Even for those with an eye for minutiae, the complex web of off-shore trusts into which he has placed the ownership of his MIH shares can be mind-numbing.  To cut a long story short, 95% of David Murray’s MIH shares have been transferred to a company called IFG Holdings (CI) Ltd.  This is an offshore trust company which is one of many created by the Irish Republic-based IFG Group.  Among other things, offshore trusts can be difficult for tax inspectors and litigants to pursue.

It is fascinating to learn that one of the directors of the company that today nominally owns Rangers FC plc (through its majority holding in MIH) is a citizen of the Republic of Ireland, Declan Kenny.  Rangers FC have come a long way under Sir David Murray.  Prior to Murray’s involvement, Declan would have been an unlikely trialist at Rangers.  Today, Declan nominally owns the club!

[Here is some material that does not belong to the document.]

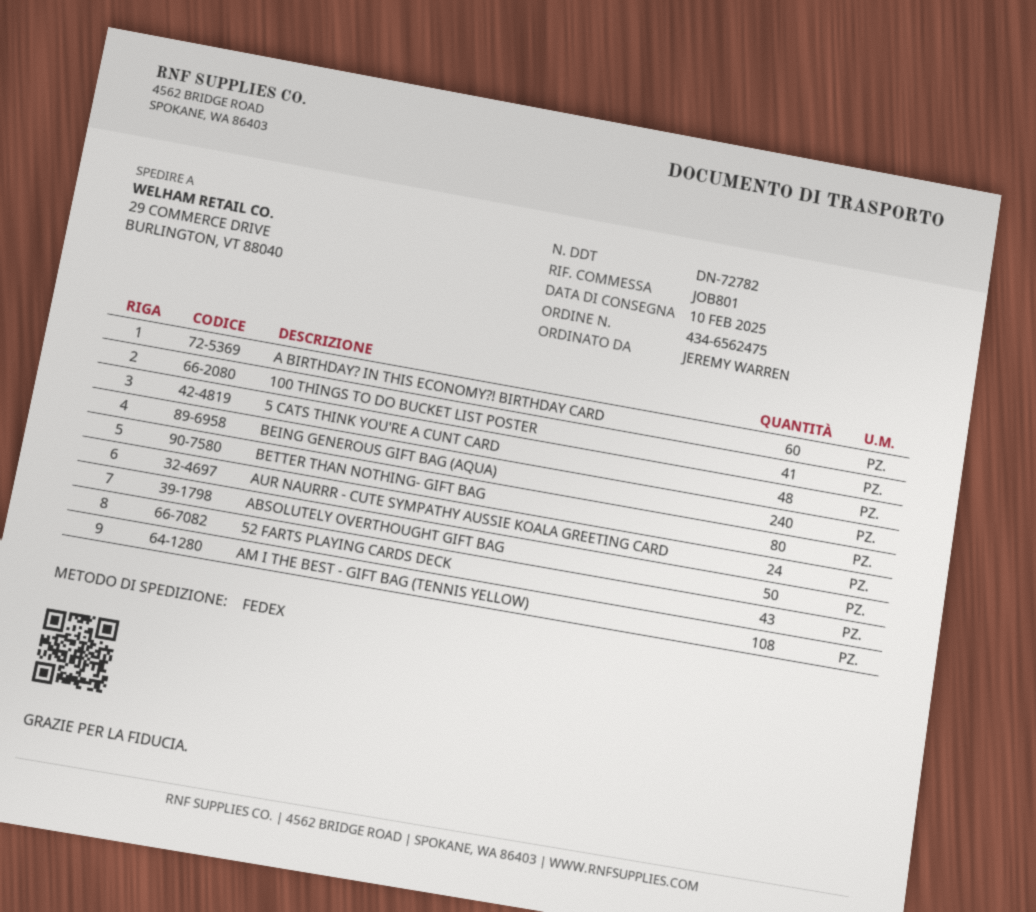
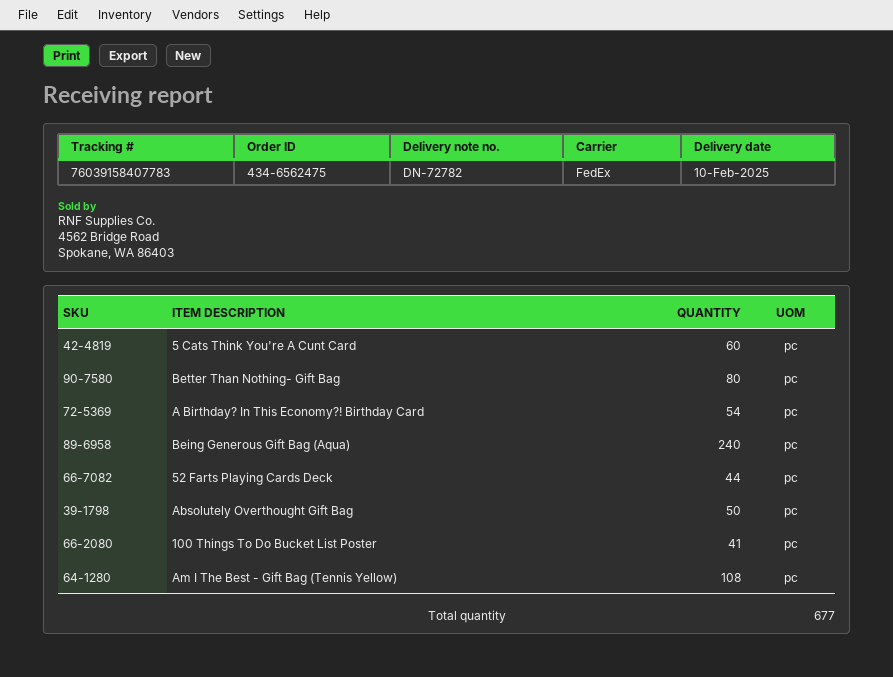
A BIRTHDAY? IN THIS ECONOMY?! BIRTHDAY CARD: 60 -> 54
5 CATS THINK YOU'RE A CUNT CARD: 48 -> 60
AUR NAURRR - CUTE SYMPATHY AUSSIE KOALA GREETING CARD: 24 -> none
52 FARTS PLAYING CARDS DECK: 43 -> 44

The idea of one of Scotland’s best known businessmen ’caching’ his shares in one of Scotland’s best known businesses in an offshore trust provides food for speculation about his fears for the future. While it is impossible to guess David Murray’s true reasons for placing his MIH shares in a trust, it is not too difficult to imagine that he fears the worst regarding Rangers’ tax case.  If Rangers lose the case for the amounts HMRC are claiming, the club would almost certainly have to file for administration.  Is it possible that Sir David fears for his personal wealth in the blowback of such an event?

However, what is really interesting about the recent filing is the revelation that Lloyds Banking Group’s private equity arm, Uberior Equity Ltd, not only owns 30% of MIH’s voting shares, but holds 165 million convertible preference shares.  MIH currently has approx. 17.5 million shares outstanding.

Therefore, if Lloyds choose to exercise their conversion rights, the preference shares will become voting shares and Sir David Murray’s shareholding would be diluted to just 7%.  Prior to this, these preference shares will enable Lloyds to take dividend income from any free cash flow generated.  This development puts Lloyds in control of MIH in everything except name.

It is actually a very shrewd solution to the MIH problem for Lloyds.  It gives them all of the levers they need to control the business without having to consolidate MIH’s accounts with their own.  So rather than have their own annual financial results damaged by further bad news in the UK commercial property sector, they can keep these assets “off balance sheet” until such time as they can be sold or consolidated to show a healthy profit.  Having borne almost all of the risk of Sir David’s foray into the property market, they may feel entitled to almost all of the future gains should a profit eventually become realisable.

With the recent share transactions to cleanse the MIH balance sheet of assets related to another of David Murray’s vehicles for funding Rangers (MSL technically owed MIH £60m but had no income and no possibility of ever paying this money) MIH now owns about 87% of Rangers FC.

So, taking this altogether, when Walter Smith says that “Rangers are being run by the bank” it is no longer just a simplistic way of saying that they have to do what the bank manager says- it is true in everything but name and can become literally true at the drop of a hat.

David Murray now effectively has no say in what happens at Rangers and the ability of the bank to dilute him down to just 7% ownership of Rangers’ parent company makes him yesterday’s man.  The AR-01 form does not specify any conditions around converting the preference shares to voting stock, but it seems unlikely that Lloyds put would barriers in their own way.